We carried on for sometime in silence, then he said in a calmer voice:

‘Also people here believe that a woman’s love for another woman is an illness and that she can be cured if she receives the satisfaction of copulating with a man. That is why there is such thing as ‘corrective rape’. Have you ever heard this term?

I shook my head silently. I was beginning to feel sick from South African realities.

‘Usually it’s initiated by the relatives of the poor lesbian – grandfather, father, older brother. They hire a few people, a strong well-equipped man, and after kidnapping the victim, they rape her until she, in their opinion, doesn’t reach an orgasm. Almost always such procedures end up with damage to internal organs and maybe the death of the victim.
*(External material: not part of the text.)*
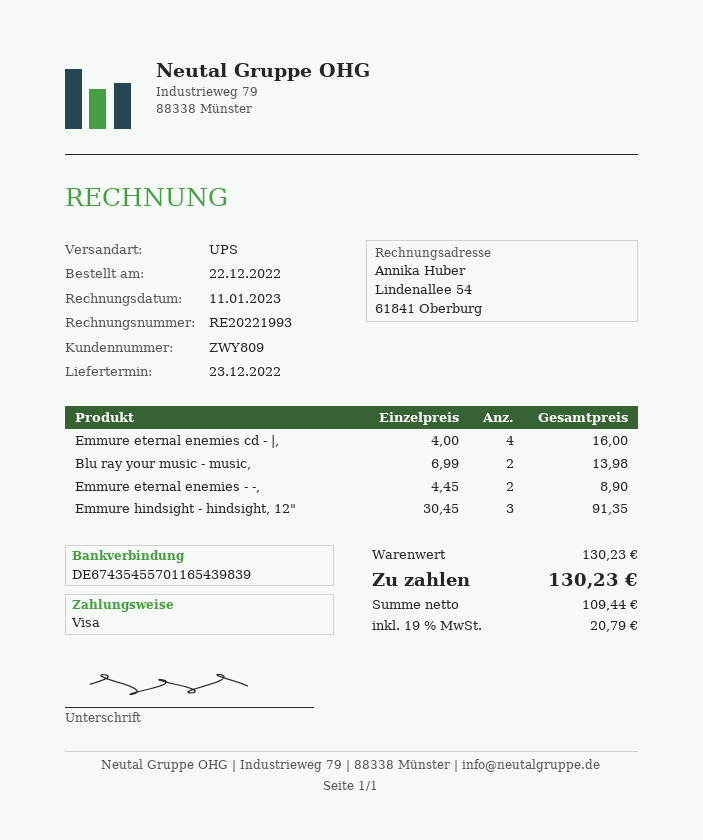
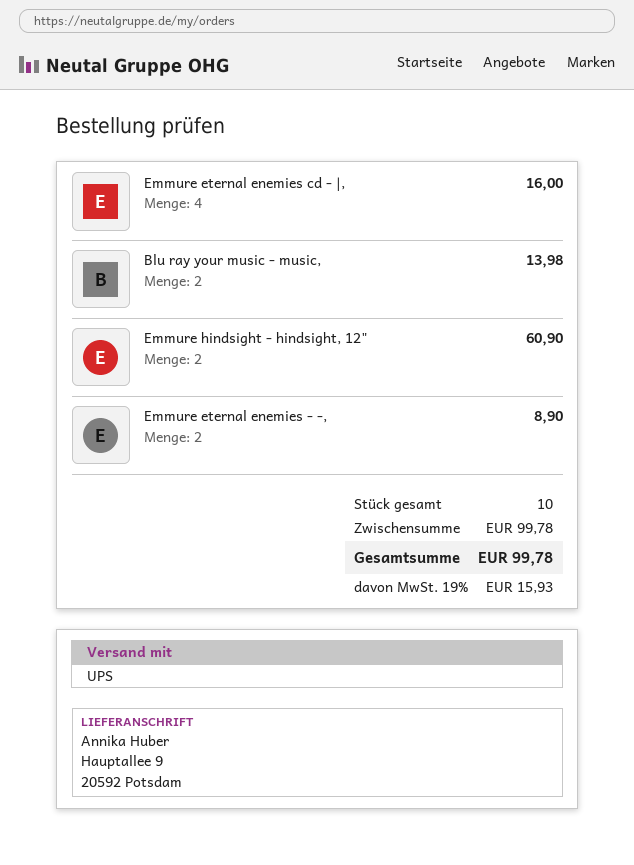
Emmure hindsight - hindsight, 12": 3 for 91.35 -> 2 for 60.90
subtotal: 130.23 -> 99.78
tax: 19% = 20.79 -> 19% = 15.93
total: 130.23 -> 99.78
And don’t think that it’s only relevant to the people from slums! In April, a local celebrity, the captain of the women’s national football team Eudy Simelane, a very popular woman in the country, was killed. She was killed because she was a lesbian, lived with her girlfriend as a family and fought for the rights of sexual minorities. Eudi was caught on the street, beaten up, then raped multiple times, then stabbed in the head, body and legs twenty-five time before her corpse was thrown in a brook in the outskirts of the town. A rape takes place here every twenty-six seconds. After the murder of Eudy Simelane, Dr Sonnet Ehlers has invented a ‘condom against rape’, called a ‘rapecs’. It’s a silicone inset into the vagina covered with barbs, which damage the penis at the moment of the exit…’

‘Enough!’ I begged. ‘Tell me more about why the police, government – all of them – why don’t they sort it out?’

Dick’s surprise was genuine.

‘Why would they?’ he asked. ‘Here the only things that are done are those that bring money. And when did the fight against crime and prejudice ever bring any income? It’s a troublesome and thankless job. Apart from that, the corruption in SAR is as bad as a anywhere in the world. Half of all police forces are completely bought, like in our Chicago in the thirties.’

‘And what kind of future awaits this country?’

‘Why would I care?’ Dick responded with a question again. ‘Probably SAR will become a classic corporate state. There are plenty of natural resources here. The areas of extraction and business centers will be safe zones and the rest of the country will return to its primitive state, but instead of clubs and arrows the local savages will be using pistols and machine guns. Why am I saying ‘will be’? They already use them.’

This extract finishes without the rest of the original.